** Brief **
Repeat every record below exactly, omitting any pictures.

** Data for review **

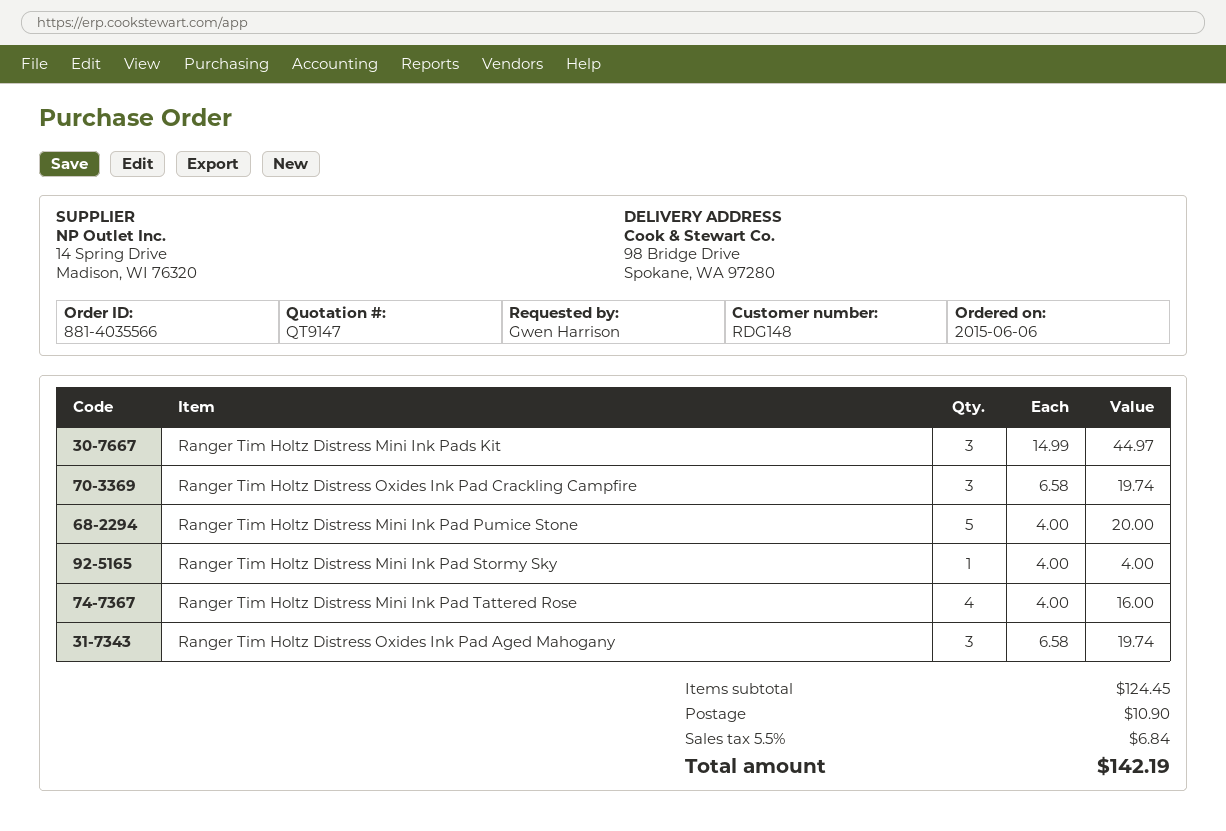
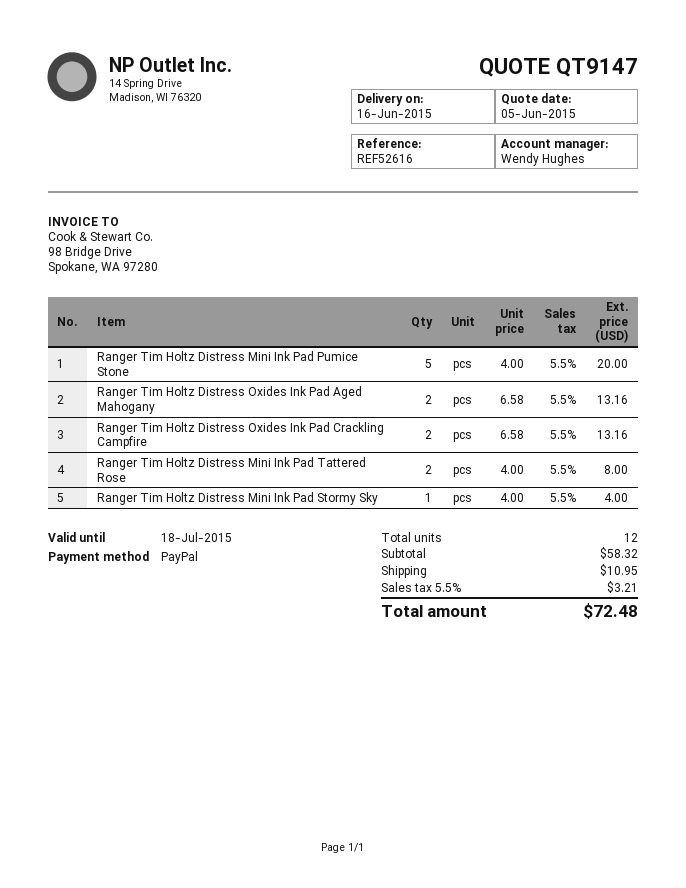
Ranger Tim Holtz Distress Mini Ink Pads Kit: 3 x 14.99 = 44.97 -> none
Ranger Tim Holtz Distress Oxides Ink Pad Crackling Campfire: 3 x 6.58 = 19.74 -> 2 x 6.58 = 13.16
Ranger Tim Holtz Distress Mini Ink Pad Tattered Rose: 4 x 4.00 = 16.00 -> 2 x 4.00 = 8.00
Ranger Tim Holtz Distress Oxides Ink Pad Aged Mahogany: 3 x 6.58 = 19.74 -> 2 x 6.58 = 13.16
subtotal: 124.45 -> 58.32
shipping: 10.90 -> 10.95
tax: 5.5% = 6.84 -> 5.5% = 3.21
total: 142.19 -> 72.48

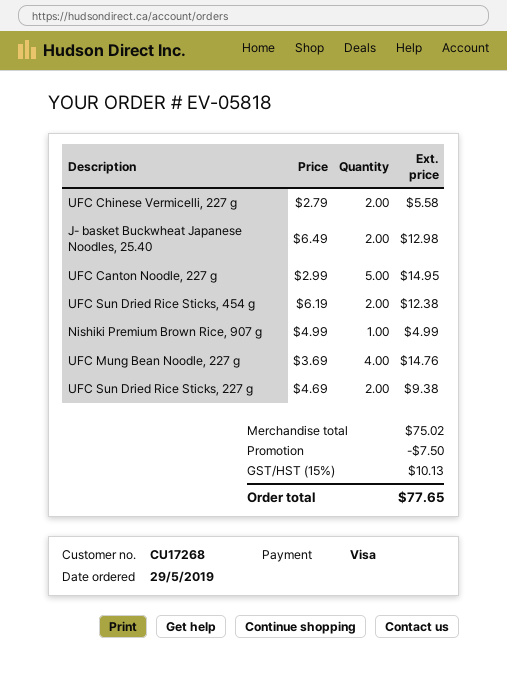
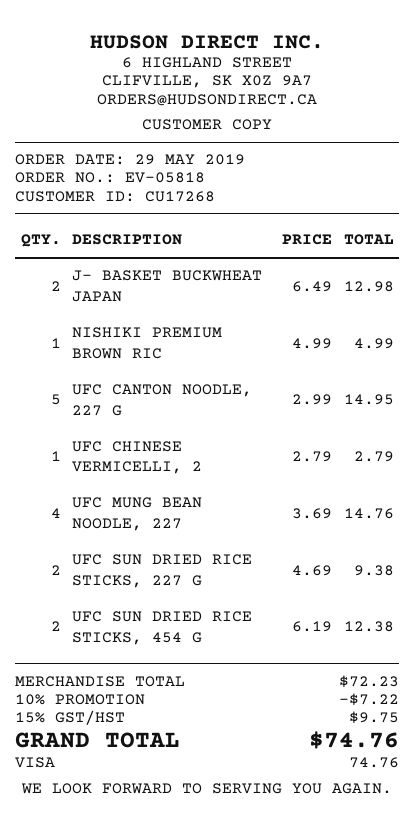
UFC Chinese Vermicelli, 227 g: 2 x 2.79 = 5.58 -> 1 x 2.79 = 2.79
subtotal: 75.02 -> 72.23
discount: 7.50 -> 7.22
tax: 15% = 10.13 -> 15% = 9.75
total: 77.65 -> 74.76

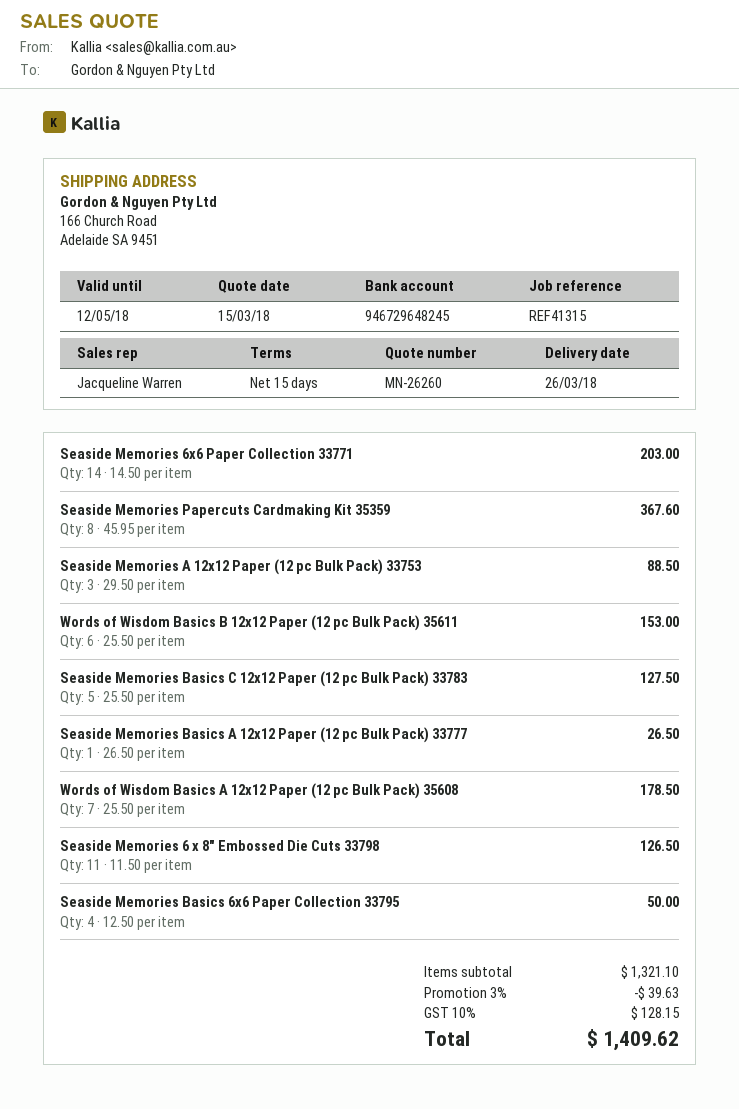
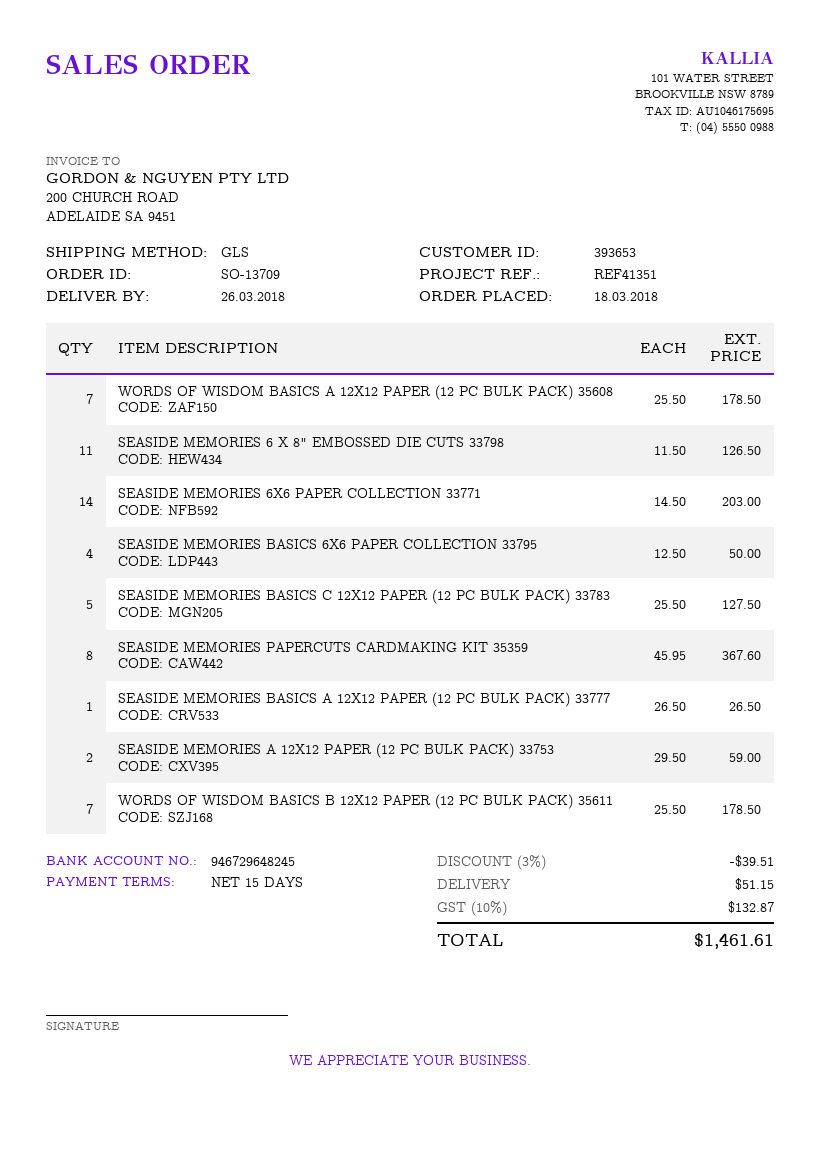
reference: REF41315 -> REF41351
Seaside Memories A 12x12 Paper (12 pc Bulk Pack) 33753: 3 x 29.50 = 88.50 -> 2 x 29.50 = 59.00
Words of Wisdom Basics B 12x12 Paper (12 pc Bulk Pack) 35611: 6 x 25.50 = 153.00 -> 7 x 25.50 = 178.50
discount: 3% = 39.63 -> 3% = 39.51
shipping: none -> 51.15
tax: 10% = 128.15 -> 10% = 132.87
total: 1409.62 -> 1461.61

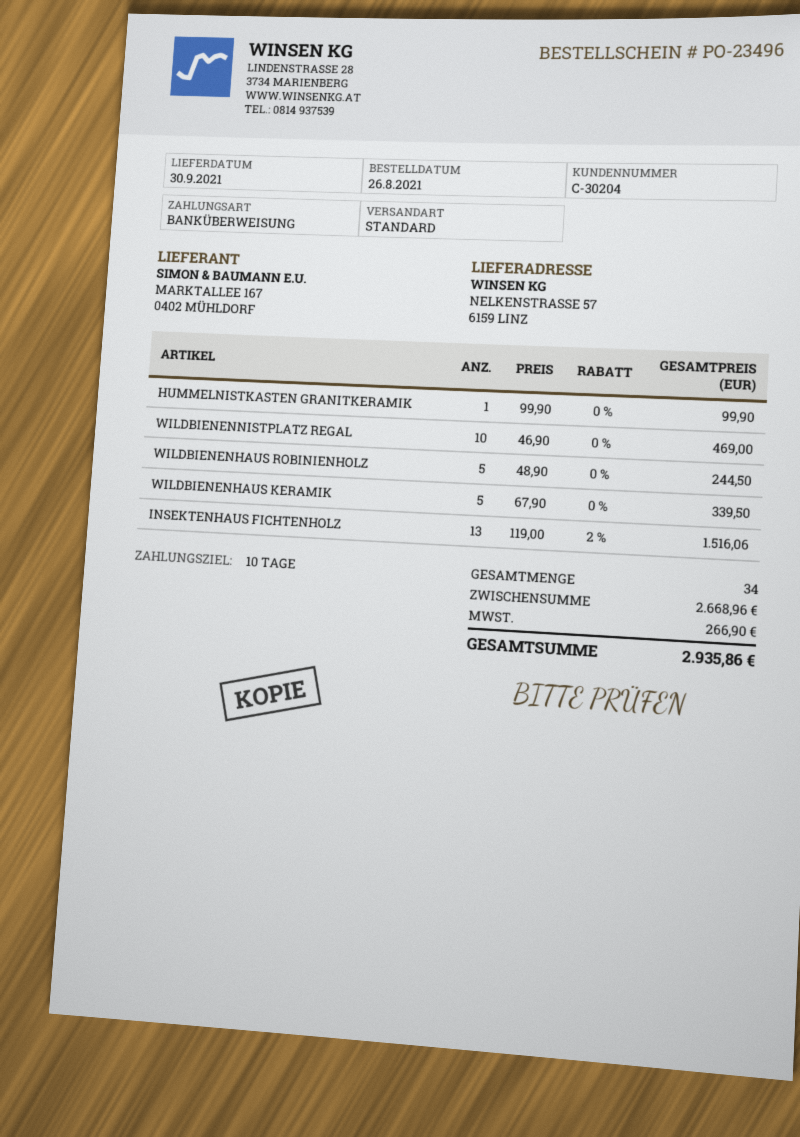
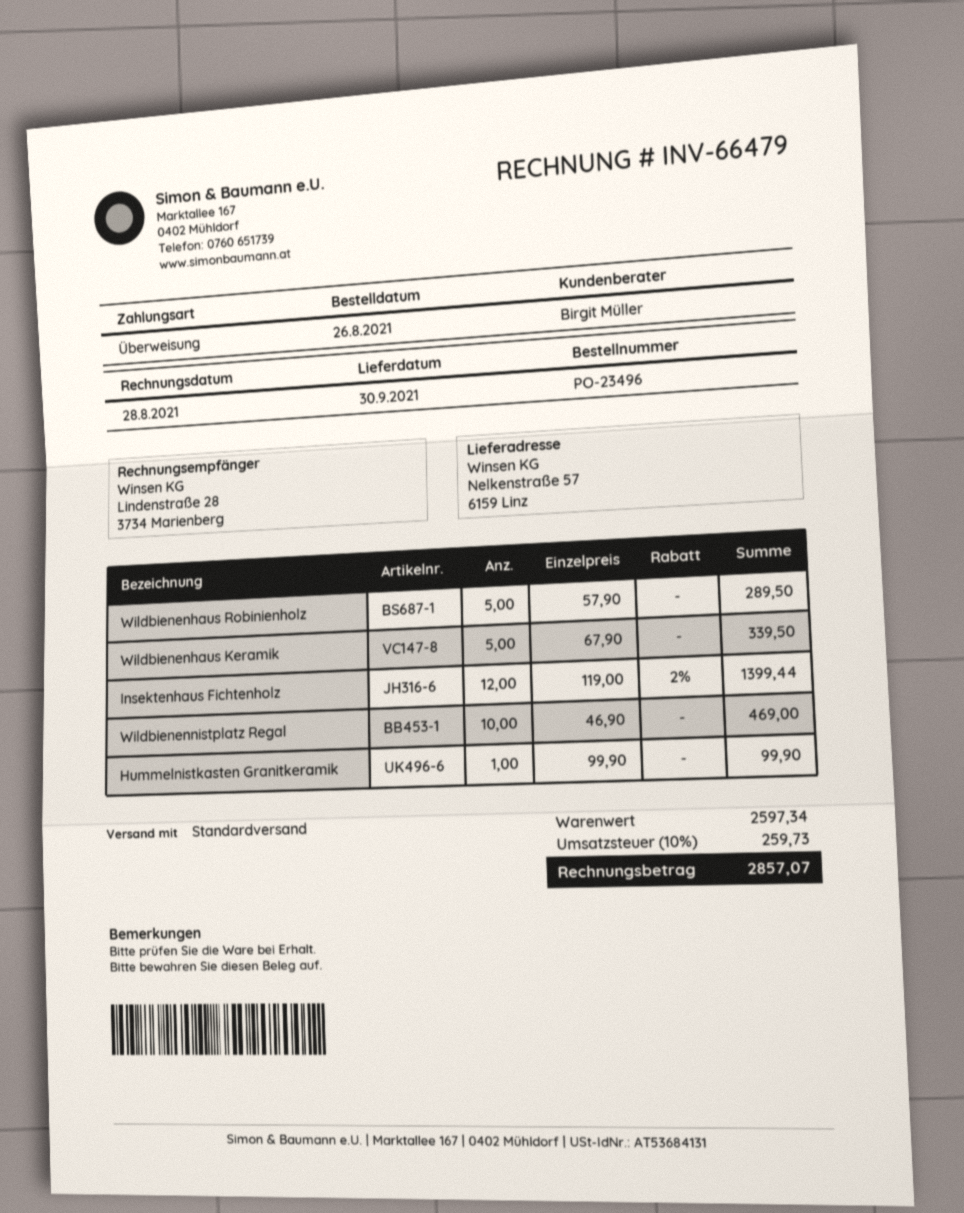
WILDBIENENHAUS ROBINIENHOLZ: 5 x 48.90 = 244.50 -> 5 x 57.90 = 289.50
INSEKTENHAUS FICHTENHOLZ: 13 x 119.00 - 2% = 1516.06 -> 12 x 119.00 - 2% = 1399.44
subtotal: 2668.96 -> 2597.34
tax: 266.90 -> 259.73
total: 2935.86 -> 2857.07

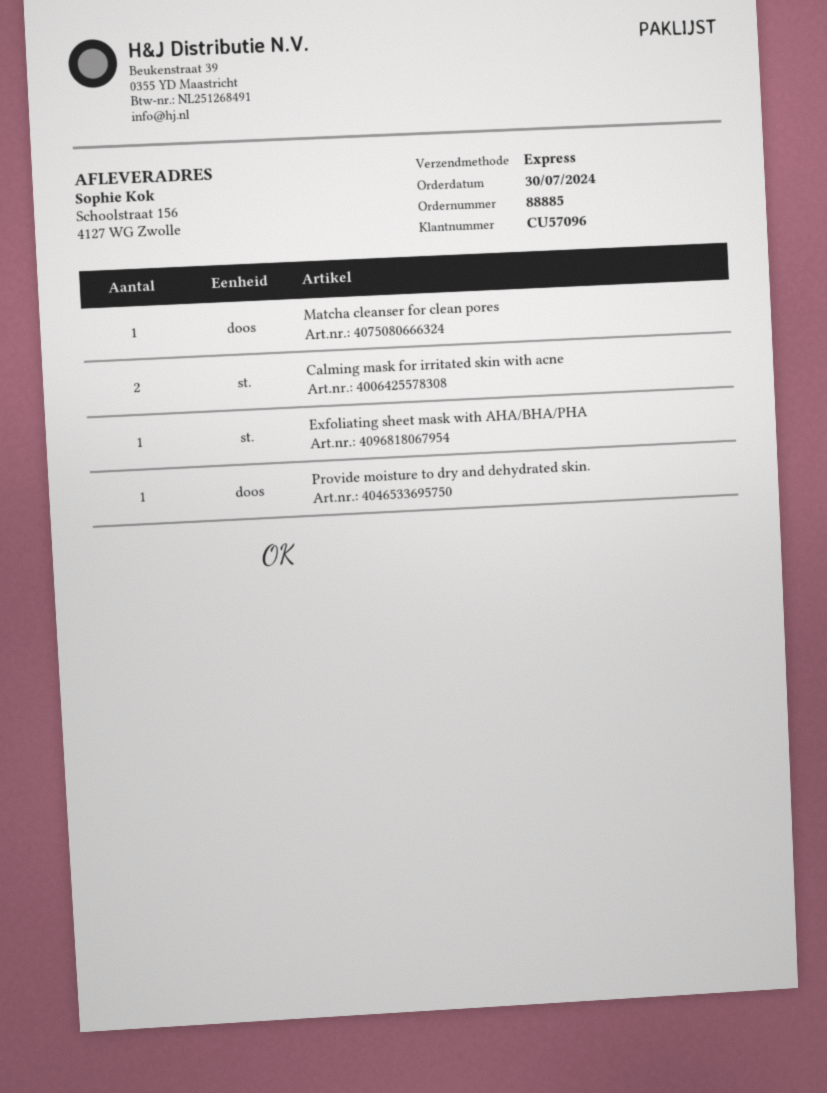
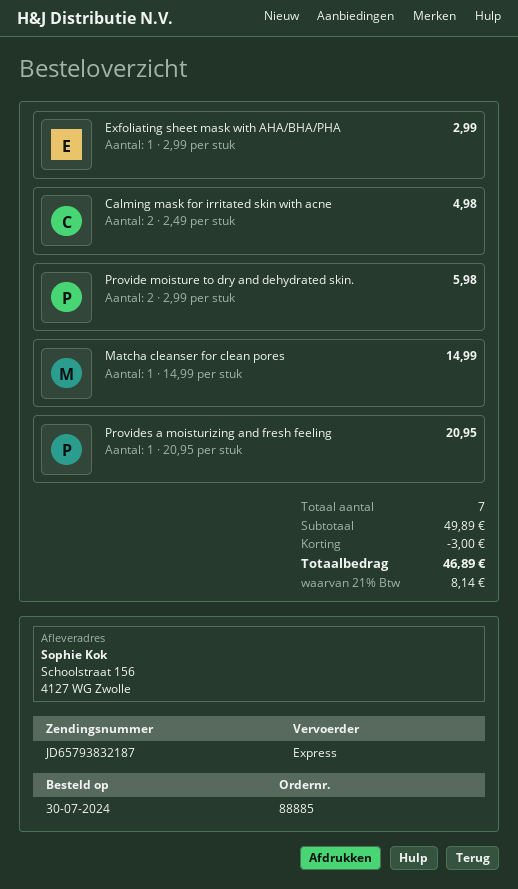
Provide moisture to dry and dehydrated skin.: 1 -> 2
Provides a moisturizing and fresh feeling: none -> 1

** Your solution **
Ranger Tim Holtz Distress Mini Ink Pads Kit: 3 x 14.99 = 44.97 -> none
Ranger Tim Holtz Distress Oxides Ink Pad Crackling Campfire: 3 x 6.58 = 19.74 -> 2 x 6.58 = 13.16
Ranger Tim Holtz Distress Mini Ink Pad Tattered Rose: 4 x 4.00 = 16.00 -> 2 x 4.00 = 8.00
Ranger Tim Holtz Distress Oxides Ink Pad Aged Mahogany: 3 x 6.58 = 19.74 -> 2 x 6.58 = 13.16
subtotal: 124.45 -> 58.32
shipping: 10.90 -> 10.95
tax: 5.5% = 6.84 -> 5.5% = 3.21
total: 142.19 -> 72.48

UFC Chinese Vermicelli, 227 g: 2 x 2.79 = 5.58 -> 1 x 2.79 = 2.79
subtotal: 75.02 -> 72.23
discount: 7.50 -> 7.22
tax: 15% = 10.13 -> 15% = 9.75
total: 77.65 -> 74.76

reference: REF41315 -> REF41351
Seaside Memories A 12x12 Paper (12 pc Bulk Pack) 33753: 3 x 29.50 = 88.50 -> 2 x 29.50 = 59.00
Words of Wisdom Basics B 12x12 Paper (12 pc Bulk Pack) 35611: 6 x 25.50 = 153.00 -> 7 x 25.50 = 178.50
discount: 3% = 39.63 -> 3% = 39.51
shipping: none -> 51.15
tax: 10% = 128.15 -> 10% = 132.87
total: 1409.62 -> 1461.61

WILDBIENENHAUS ROBINIENHOLZ: 5 x 48.90 = 244.50 -> 5 x 57.90 = 289.50
INSEKTENHAUS FICHTENHOLZ: 13 x 119.00 - 2% = 1516.06 -> 12 x 119.00 - 2% = 1399.44
subtotal: 2668.96 -> 2597.34
tax: 266.90 -> 259.73
total: 2935.86 -> 2857.07

Provide moisture to dry and dehydrated skin.: 1 -> 2
Provides a moisturizing and fresh feeling: none -> 1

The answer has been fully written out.